Required work:
Whenever the word "certain" shows up in a line of the data, copy that line.
=== Begin Enclosure ===
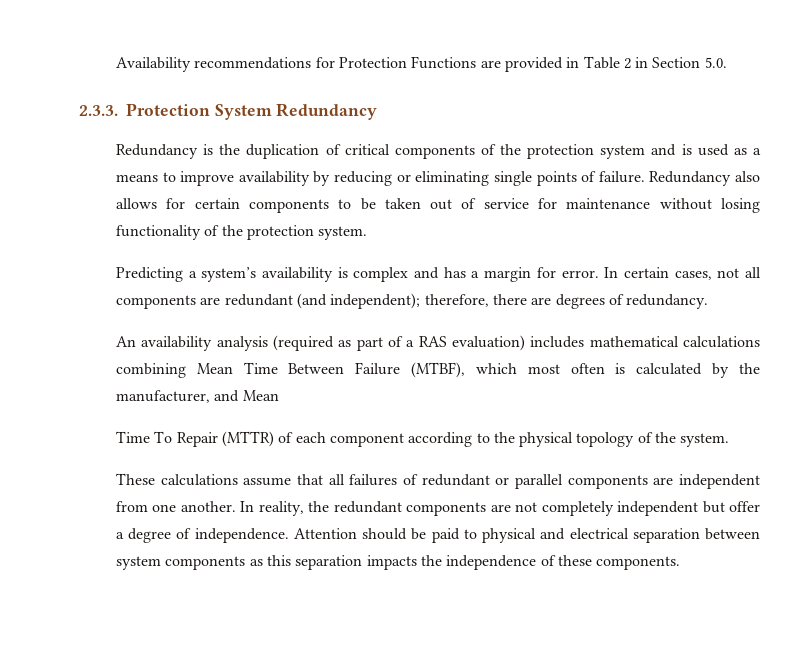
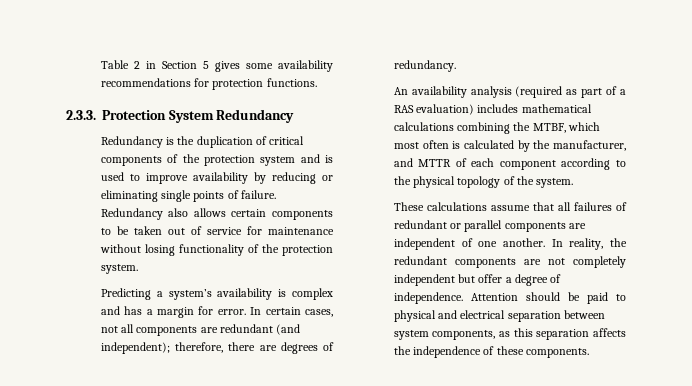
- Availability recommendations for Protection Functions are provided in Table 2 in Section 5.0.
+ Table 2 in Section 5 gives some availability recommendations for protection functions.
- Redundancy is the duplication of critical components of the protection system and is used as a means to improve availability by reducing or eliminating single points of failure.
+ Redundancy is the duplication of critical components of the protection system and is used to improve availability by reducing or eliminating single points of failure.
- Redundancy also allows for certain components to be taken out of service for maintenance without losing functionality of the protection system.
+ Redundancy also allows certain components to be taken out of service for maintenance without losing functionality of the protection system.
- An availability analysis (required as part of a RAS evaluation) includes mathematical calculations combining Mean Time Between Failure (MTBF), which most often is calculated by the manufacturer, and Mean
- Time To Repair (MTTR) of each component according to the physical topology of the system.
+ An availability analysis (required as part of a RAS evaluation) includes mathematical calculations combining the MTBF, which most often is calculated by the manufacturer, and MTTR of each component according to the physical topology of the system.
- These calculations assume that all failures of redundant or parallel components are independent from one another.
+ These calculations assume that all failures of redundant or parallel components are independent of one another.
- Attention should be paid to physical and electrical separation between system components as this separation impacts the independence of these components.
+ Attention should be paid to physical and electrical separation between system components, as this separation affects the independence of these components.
=== End Enclosure ===
Solution for this problem:
- Redundancy also allows for certain components to be taken out of service for maintenance without losing functionality of the protection system.
+ Redundancy also allows certain components to be taken out of service for maintenance without losing functionality of the protection system.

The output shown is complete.